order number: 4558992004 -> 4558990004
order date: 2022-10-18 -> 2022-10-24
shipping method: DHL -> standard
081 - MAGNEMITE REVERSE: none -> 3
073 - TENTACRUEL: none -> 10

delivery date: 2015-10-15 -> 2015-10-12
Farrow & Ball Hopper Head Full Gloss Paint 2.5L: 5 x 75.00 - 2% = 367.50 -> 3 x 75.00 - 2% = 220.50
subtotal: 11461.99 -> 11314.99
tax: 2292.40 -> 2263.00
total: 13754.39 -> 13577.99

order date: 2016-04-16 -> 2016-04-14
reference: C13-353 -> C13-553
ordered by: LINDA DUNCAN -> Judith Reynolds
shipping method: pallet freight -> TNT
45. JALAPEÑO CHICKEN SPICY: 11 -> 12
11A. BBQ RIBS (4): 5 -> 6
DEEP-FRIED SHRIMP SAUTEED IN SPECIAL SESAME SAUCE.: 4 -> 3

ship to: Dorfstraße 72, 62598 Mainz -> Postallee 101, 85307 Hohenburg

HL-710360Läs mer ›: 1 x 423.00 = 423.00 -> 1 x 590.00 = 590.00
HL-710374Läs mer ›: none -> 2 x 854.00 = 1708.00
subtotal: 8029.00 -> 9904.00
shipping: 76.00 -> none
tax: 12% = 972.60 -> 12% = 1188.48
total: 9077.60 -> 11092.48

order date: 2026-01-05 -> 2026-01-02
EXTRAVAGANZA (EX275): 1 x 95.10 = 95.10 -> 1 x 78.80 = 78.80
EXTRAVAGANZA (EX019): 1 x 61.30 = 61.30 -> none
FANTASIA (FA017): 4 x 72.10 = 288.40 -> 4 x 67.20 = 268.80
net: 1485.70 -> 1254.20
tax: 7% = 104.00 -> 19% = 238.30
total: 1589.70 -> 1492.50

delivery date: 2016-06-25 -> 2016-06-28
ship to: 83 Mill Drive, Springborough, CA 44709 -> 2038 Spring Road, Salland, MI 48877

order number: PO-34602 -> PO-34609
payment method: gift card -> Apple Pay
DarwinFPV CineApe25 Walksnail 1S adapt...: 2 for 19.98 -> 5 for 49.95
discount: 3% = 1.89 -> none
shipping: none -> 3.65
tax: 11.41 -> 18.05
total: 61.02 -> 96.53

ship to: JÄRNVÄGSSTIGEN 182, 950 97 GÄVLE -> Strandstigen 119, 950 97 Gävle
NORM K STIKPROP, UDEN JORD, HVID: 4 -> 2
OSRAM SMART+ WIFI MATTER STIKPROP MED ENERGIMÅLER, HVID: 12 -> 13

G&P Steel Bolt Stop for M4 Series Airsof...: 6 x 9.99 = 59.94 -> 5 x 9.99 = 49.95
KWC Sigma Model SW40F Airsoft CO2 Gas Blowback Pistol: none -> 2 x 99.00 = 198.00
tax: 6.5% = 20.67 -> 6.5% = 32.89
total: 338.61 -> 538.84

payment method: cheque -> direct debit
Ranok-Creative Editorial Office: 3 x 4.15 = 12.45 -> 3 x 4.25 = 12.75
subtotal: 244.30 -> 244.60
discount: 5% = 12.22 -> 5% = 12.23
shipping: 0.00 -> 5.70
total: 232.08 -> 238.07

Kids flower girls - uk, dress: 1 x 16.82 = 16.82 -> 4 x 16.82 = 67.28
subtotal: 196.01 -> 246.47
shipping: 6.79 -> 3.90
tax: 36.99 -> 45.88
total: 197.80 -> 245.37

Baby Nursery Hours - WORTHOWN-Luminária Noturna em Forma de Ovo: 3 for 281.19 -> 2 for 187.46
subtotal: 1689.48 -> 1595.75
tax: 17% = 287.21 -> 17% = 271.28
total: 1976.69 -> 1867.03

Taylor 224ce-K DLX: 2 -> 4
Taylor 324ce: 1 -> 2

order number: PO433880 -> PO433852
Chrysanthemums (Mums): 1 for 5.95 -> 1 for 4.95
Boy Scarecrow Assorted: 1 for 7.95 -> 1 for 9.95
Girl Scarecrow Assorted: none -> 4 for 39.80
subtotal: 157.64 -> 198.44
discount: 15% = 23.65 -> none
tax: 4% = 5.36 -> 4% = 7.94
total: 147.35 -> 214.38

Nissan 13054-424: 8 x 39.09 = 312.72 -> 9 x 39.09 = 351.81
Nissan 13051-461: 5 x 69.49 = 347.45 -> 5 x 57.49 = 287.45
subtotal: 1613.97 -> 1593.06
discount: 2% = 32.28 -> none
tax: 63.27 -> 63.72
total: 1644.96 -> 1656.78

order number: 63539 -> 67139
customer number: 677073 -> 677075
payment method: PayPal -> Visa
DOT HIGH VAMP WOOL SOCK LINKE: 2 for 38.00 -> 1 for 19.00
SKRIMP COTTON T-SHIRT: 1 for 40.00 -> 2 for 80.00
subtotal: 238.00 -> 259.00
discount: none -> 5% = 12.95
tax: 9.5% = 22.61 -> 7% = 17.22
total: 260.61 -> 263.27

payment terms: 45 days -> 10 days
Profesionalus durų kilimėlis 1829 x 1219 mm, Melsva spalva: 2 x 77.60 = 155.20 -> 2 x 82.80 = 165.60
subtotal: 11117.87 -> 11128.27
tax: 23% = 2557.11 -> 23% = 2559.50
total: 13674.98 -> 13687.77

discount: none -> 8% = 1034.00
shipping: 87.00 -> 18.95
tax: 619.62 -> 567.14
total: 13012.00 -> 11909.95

• [Task goal]: Reproduce the listing from the "total: 1644.96 -> 1656.78" line onward, verbatim.

• [Answer to this problem]:
total: 1644.96 -> 1656.78

order number: 63539 -> 67139
customer number: 677073 -> 677075
payment method: PayPal -> Visa
DOT HIGH VAMP WOOL SOCK LINKE: 2 for 38.00 -> 1 for 19.00
SKRIMP COTTON T-SHIRT: 1 for 40.00 -> 2 for 80.00
subtotal: 238.00 -> 259.00
discount: none -> 5% = 12.95
tax: 9.5% = 22.61 -> 7% = 17.22
total: 260.61 -> 263.27

payment terms: 45 days -> 10 days
Profesionalus durų kilimėlis 1829 x 1219 mm, Melsva spalva: 2 x 77.60 = 155.20 -> 2 x 82.80 = 165.60
subtotal: 11117.87 -> 11128.27
tax: 23% = 2557.11 -> 23% = 2559.50
total: 13674.98 -> 13687.77

discount: none -> 8% = 1034.00
shipping: 87.00 -> 18.95
tax: 619.62 -> 567.14
total: 13012.00 -> 11909.95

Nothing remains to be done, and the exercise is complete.